I think the money in AI is in small, highly specialized AI firms that work on one very specific thing..
I spoke with the CEO of a small, defense focused AI company today that supports a very narrow need of the USAF.. they are making TONS of money.. and there is currently zero competition for their market space.. their product is somewhat unique in what it does and who it does it for..
Granted, once one of the big defense firms like SAIC, CACI, BAH, etc find out about it, they will offer the ownership team of this company 9 figures or more and they will cease to exist the next day.. they'll get absorbed into one of the mega-primes.. the strategic value of what they are doing is way to great not to be super attractive to the mega's.. it would get them straight into the offices of the most senior GO's in almost every department within the USAF.. and likely would have some appeal to the other services as well..

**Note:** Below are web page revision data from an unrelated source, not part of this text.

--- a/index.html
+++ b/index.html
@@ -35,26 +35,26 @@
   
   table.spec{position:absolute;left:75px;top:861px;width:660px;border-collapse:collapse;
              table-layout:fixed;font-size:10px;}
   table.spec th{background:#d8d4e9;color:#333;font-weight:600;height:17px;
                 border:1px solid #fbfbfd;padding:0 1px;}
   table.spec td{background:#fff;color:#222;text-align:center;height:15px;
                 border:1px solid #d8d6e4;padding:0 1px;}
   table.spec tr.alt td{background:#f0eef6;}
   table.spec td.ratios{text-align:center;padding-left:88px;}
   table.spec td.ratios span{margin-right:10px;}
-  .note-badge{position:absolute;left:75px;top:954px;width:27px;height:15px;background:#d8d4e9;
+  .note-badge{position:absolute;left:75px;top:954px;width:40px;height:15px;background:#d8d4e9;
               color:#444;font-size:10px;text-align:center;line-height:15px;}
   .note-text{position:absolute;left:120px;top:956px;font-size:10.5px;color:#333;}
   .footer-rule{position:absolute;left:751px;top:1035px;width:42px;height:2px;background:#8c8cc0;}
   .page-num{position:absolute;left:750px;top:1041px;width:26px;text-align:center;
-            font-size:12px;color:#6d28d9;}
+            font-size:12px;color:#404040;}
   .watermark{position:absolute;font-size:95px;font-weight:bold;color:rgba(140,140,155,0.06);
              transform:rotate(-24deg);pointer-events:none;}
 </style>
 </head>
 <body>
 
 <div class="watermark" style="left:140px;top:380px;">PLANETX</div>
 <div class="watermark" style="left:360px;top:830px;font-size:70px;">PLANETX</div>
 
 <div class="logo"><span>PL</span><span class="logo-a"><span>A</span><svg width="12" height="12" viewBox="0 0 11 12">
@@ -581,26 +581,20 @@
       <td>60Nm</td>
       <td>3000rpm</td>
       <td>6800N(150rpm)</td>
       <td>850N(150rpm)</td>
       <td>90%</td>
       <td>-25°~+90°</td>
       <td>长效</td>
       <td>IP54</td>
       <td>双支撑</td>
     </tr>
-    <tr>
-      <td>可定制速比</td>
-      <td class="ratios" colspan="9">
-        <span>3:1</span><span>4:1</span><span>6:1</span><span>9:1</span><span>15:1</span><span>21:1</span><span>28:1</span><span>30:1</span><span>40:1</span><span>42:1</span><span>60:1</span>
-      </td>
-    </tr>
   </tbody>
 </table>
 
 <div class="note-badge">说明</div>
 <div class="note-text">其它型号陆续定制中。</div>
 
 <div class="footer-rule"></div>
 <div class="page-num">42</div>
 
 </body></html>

While this firm isnt publicly traded.. I'd love for them to let me pull even a small equity stake in their business.. there is practically nothing they could do to not all retire with many, many millions in their pockets from just this one software package they have put together..
I tend to agree.
A specific consumer need, a specific application, big enough to be a lucrative market, not so big that you just get crowded out by the big boys.

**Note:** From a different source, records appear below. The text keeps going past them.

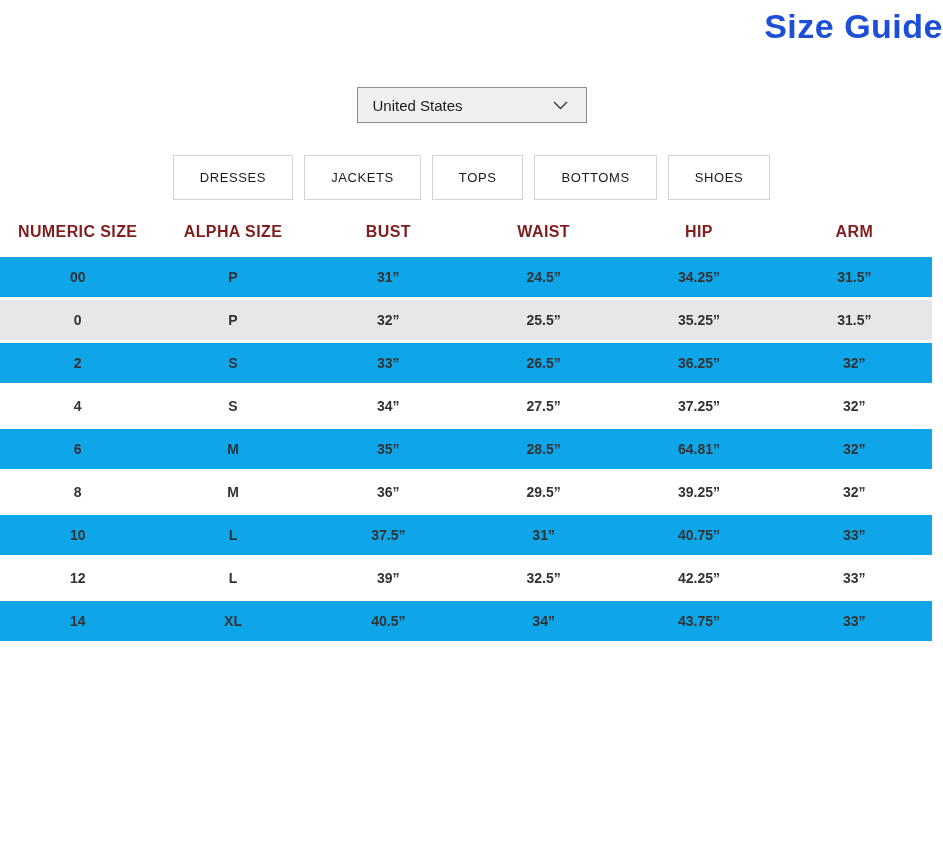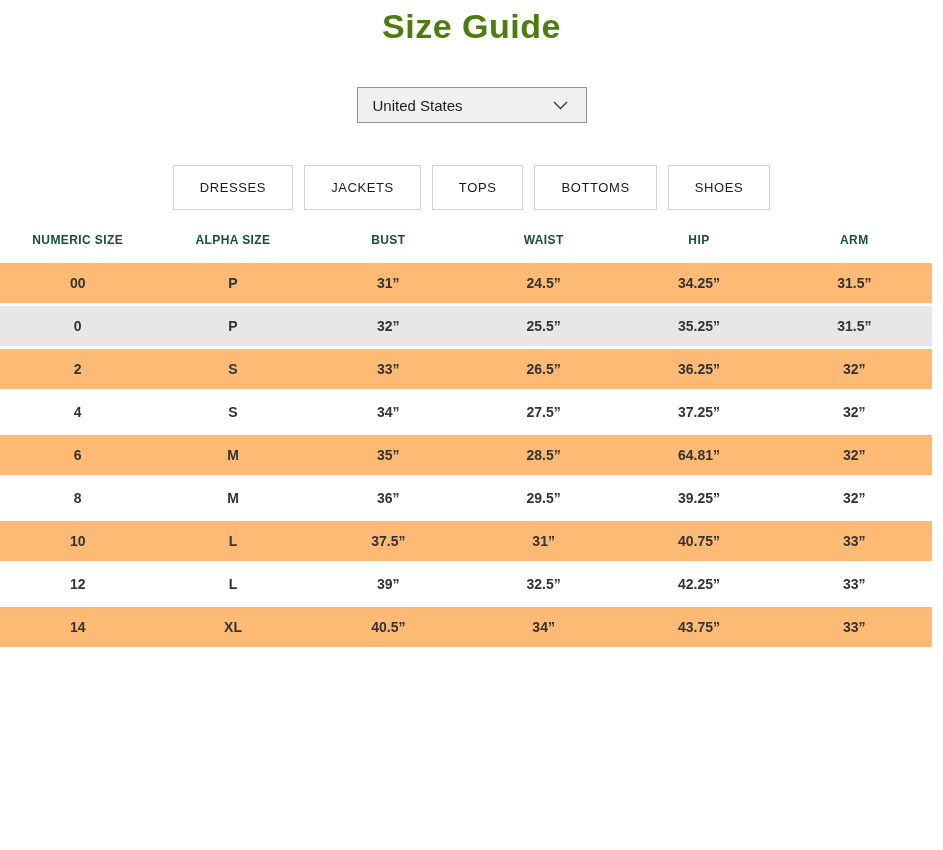--- a/index.html
+++ b/index.html
@@ -9,25 +9,25 @@
     height: 850px;
     background: #ffffff;
     font-family: "Liberation Sans", sans-serif;
     overflow: hidden;
   }
   .page { width: 943px; position: relative; }
 
   .title {
     margin: 0;
     padding-top: 7px;
-    text-align: center;
+    text-align: right;
     font-size: 34px;
     font-weight: 600;
     letter-spacing: 0.5px;
-    color: #4d7c0f;
+    color: #1d4ed8;
   }
 
   .select-row {
     margin-top: 41px;
     display: flex;
     justify-content: center;
   }
   .select {
     width: 230px;
     height: 36px;
@@ -37,21 +37,21 @@
     align-items: center;
     justify-content: space-between;
     padding: 0 18px 0 15px;
     font-size: 15px;
     color: #1b1b1b;
     cursor: pointer;
   }
   .chevron svg { display: block; }
 
   .categories {
-    margin-top: 42px;
+    margin-top: 32px;
     display: flex;
     justify-content: center;
     gap: 11px;
   }
   .cat-btn {
     font-family: "Liberation Sans", sans-serif;
     background: #ffffff;
     border: 1px solid #d3d3d3;
     color: #1a1a1a;
     font-size: 13px;
@@ -91,38 +91,38 @@
   }
 
   table.size-table {
     width: 932px;
     margin-top: 17px;
     border-collapse: separate;
     border-spacing: 0;
     table-layout: fixed;
   }
   .size-table th {
-    font-size: 12px;
+    font-size: 16px;
     font-weight: bold;
     letter-spacing: 0.4px;
-    color: #14532d;
+    color: #7f1d1d;
     text-align: center;
     padding: 6px 0 16px 0;
   }
   .size-table td {
     height: 43px;
     text-align: center;
     vertical-align: middle;
     font-size: 14px;
     font-weight: bold;
     color: #333333;
     border-bottom: 3px solid #ffffff;
     background: #ffffff;
   }
-  .size-table tr.stripe td { background: #fdba74; }
+  .size-table tr.stripe td { background: #0ea5e9; }
   .size-table tr.highlight td { background: #e7e7e7; }
 </style>
 </head>
 <body>
 
 <div class="page">
 
   <h1 class="title">Size Guide</h1>
 
   <div class="select-row">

I'm generally of the opinion that these will be the players that survive in the AI space over the next decade, and are likely to be the ones with a lot of the market share, not the big boys trying to do 'all the AI, for all of the applications'. Build one product, generate a revenue stream, line extensions into adjacent categories once you have free cash flow to do so.
Your defense example is a good one, and I've also worked with AI companies (or machine learning companies, as this was 5 years ago before AI was cool) doing stuff like logistics network optimization, manufacturing process optimization, predictive maintenance modelling, forecasting, etc. Some start ups, some young companies recently acquired.
I also have friends doing medical consulting stuff who are talking to companies developing tools for MRI scan assessment, medical assistants for GPs, etc.
The other factor that to me is important, is the strategy for acquiring compute power.
I'm very, very concerned to see an AI company investing heavily in their own data centers. Sure, it's cheaper in the very long run, but you lose so much agility that I don't think it's smart in this early stage.
Far better for most to rent that capacity from Google, Amazon, Meta, let them eat the massive capex and the massive depreciation on quickly obsolescing (and currently underutilized) assets. Only pay for what you need today, and ensure you have contracts in place that require the partner to provide more compute on demand to cover actual growth.
Or alternatively, get the customer to pay for the hardware, and provide maintenance contracts only. Again, revenue generating contract, then infrastructure investment, not vice versa.
If AI truly does boom, you can always build your own data center when you have long term profitable contracts in place to ensure good utilization.